» Action item
Only an exact repetition of all the entries will be accepted.

[Revision comparison data]

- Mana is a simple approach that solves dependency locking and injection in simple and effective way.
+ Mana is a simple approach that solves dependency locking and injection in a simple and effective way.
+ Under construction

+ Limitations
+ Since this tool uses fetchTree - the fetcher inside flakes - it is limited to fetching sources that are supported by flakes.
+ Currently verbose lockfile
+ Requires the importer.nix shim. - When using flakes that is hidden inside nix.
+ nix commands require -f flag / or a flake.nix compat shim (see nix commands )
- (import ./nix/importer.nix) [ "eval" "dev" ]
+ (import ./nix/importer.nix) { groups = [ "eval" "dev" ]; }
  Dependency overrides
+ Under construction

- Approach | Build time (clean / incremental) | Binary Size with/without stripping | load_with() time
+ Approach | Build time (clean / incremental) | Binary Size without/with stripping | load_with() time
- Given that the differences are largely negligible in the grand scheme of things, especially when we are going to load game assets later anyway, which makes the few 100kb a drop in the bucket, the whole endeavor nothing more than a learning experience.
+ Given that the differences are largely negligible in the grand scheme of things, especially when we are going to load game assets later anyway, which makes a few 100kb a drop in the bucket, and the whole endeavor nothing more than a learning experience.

» Your response
- Mana is a simple approach that solves dependency locking and injection in simple and effective way.
+ Mana is a simple approach that solves dependency locking and injection in a simple and effective way.
+ Under construction

+ Limitations
+ Since this tool uses fetchTree - the fetcher inside flakes - it is limited to fetching sources that are supported by flakes.
+ Currently verbose lockfile
+ Requires the importer.nix shim. - When using flakes that is hidden inside nix.
+ nix commands require -f flag / or a flake.nix compat shim (see nix commands )
- (import ./nix/importer.nix) [ "eval" "dev" ]
+ (import ./nix/importer.nix) { groups = [ "eval" "dev" ]; }
  Dependency overrides
+ Under construction

- Approach | Build time (clean / incremental) | Binary Size with/without stripping | load_with() time
+ Approach | Build time (clean / incremental) | Binary Size without/with stripping | load_with() time
- Given that the differences are largely negligible in the grand scheme of things, especially when we are going to load game assets later anyway, which makes the few 100kb a drop in the bucket, the whole endeavor nothing more than a learning experience.
+ Given that the differences are largely negligible in the grand scheme of things, especially when we are going to load game assets later anyway, which makes a few 100kb a drop in the bucket, and the whole endeavor nothing more than a learning experience.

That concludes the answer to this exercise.